Do you want to mention that you can unmount the entire subtree?  Either
with pivot_root if it is locked to "/" or with
"umount -l /path/to/propagated/directory".

>  .IP *
>  The
>  .BR mount (2)
> @@ -128,6 +184,23 @@ settings become locked
>  when propagated from a more privileged to
>  a less privileged mount namespace,
>  and may not be changed in the less privileged mount namespace.
> +.IP
> +This point can be illustrated by a continuation of the previous example.

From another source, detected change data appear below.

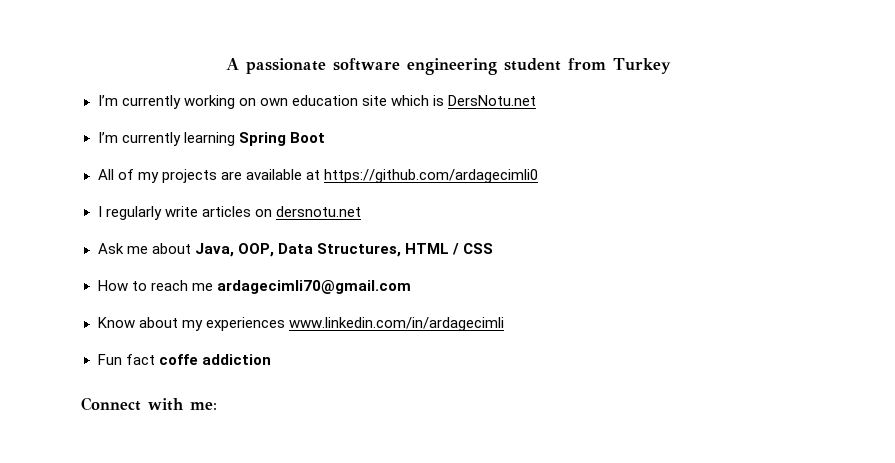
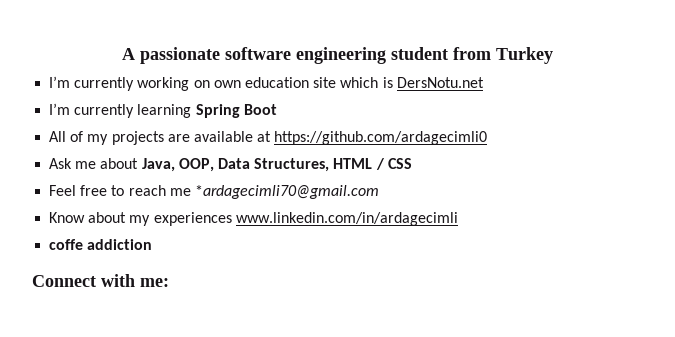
- I regularly write articles on dersnotu.net
- How to reach me ardagecimli70@gmail.com
+ Feel free to reach me *ardagecimli70@gmail.com
- Fun fact coffe addiction
+ coffe addiction

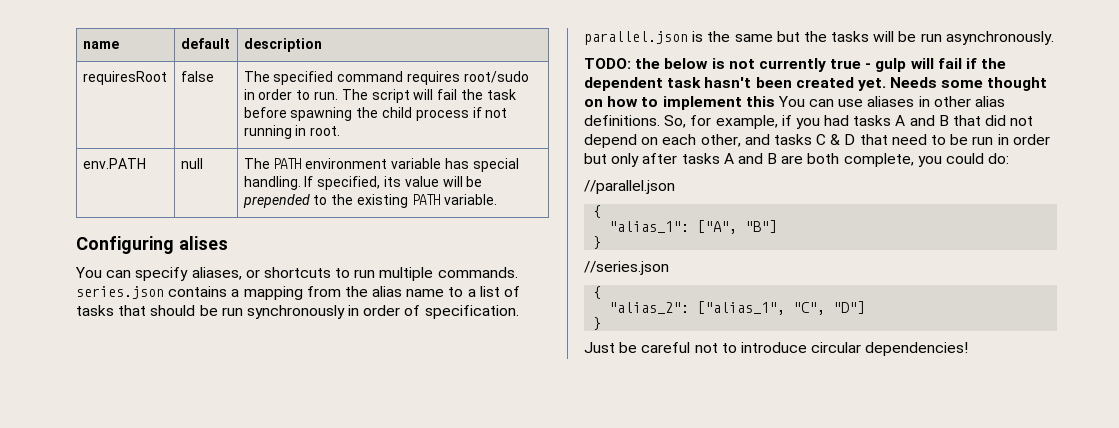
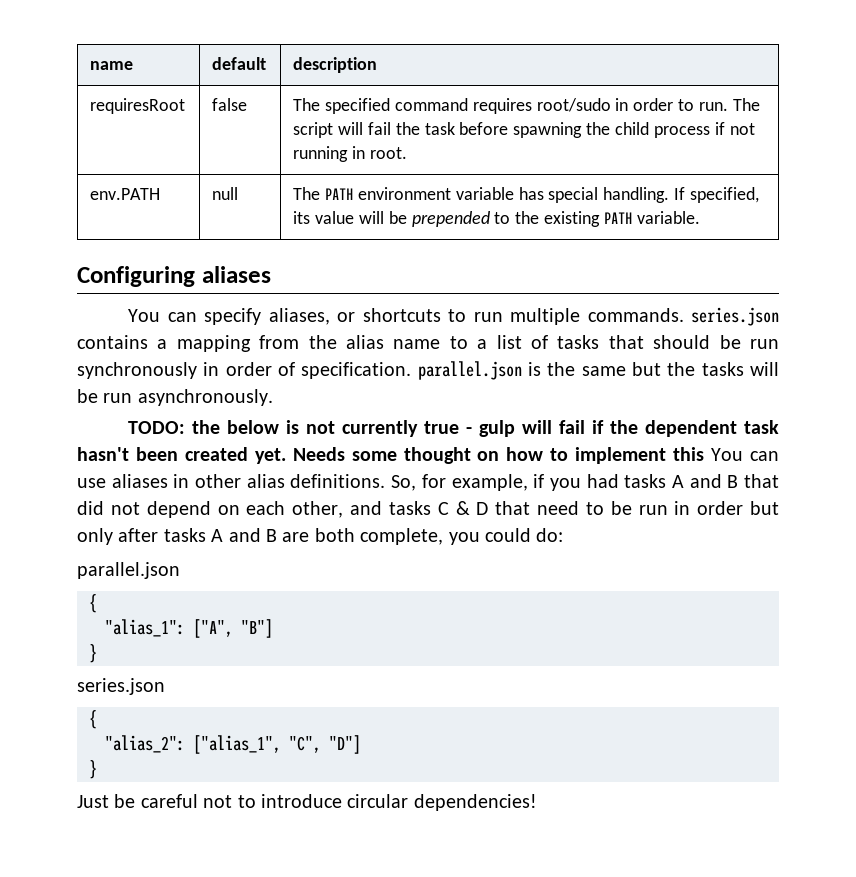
- Configuring alises
+ Configuring aliases
  So, for example, if you had tasks A and B that did not depend on each other, and tasks C & D that need to be run in order but only after tasks A and B are both complete, you could do:
- //parallel.json
+ parallel.json
  "alias_1": ["A", "B"]
  }
- //series.json
+ series.json

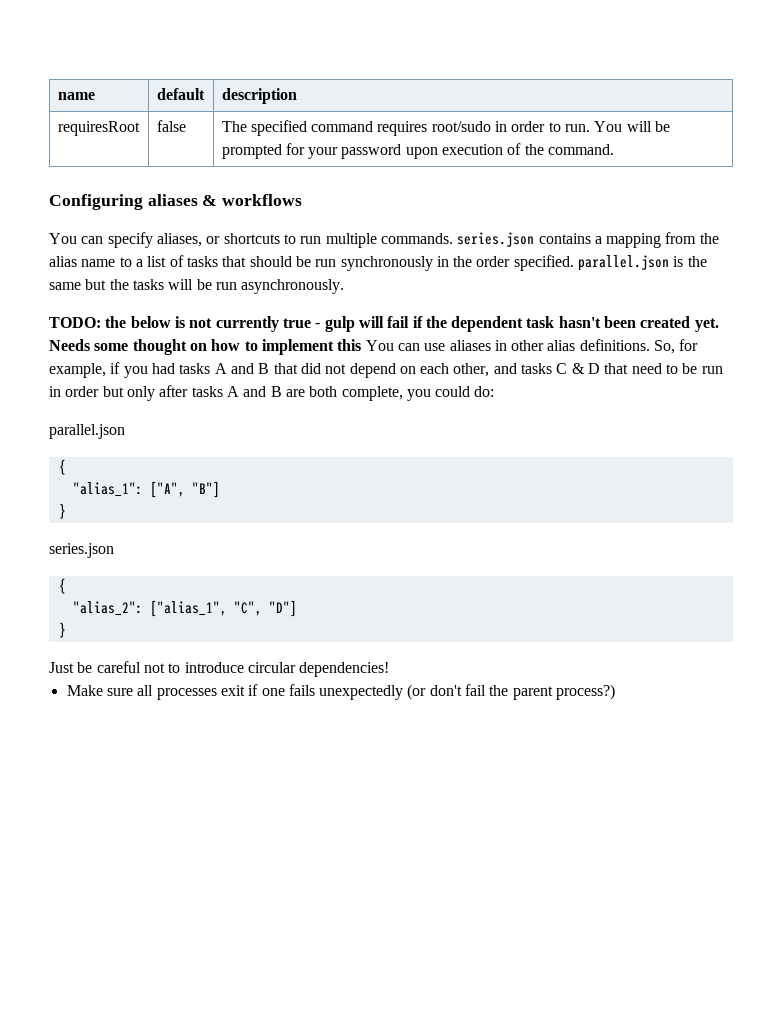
- requiresRoot | false | The specified command requires root/sudo in order to run. The script will fail the task before spawning the child process if not running in root.
- env.PATH | null | The PATH environment variable has special handling. If specified, its value will be prepended to the existing PATH variable.
+ requiresRoot | false | The specified command requires root/sudo in order to run. You will be prompted for your password upon execution of the command.
- Configuring aliases
+ Configuring aliases & workflows
- You can specify aliases, or shortcuts to run multiple commands. series.json contains a mapping from the alias name to a list of tasks that should be run synchronously in order of specification. parallel.json is the same but the tasks will be run asynchronously.
+ You can specify aliases, or shortcuts to run multiple commands. series.json contains a mapping from the alias name to a list of tasks that should be run synchronously in the order specified. parallel.json is the same but the tasks will be run asynchronously.
+ Make sure all processes exit if one fails unexpectedly (or don't fail the parent process?)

> +In that example, the bind mount was marked as read-only.
> +For security reasons,
> +it should not be possible to make the mount writable in
> +a less privileged namespace, and indeed the kernel prevents this,
> +as illustrated by the following:
> +.IP
> +.RS
> +.in +4n
> +.EX
> +$ \fBsudo unshare \-\-user \-\-map\-root\-user \-\-mount \e\fP
> +               \fBmount \-o remount,rw /mnt/dir\fP
> +mount: /mnt/dir: permission denied.
> +.EE
> +.in
> +.RE
>  .IP *
>  .\" (As of 3.18-rc1 (in Al Viro's 2014-08-30 vfs.git#for-next tree))
>  A file or directory that is a mount point in one namespace that is not

Eric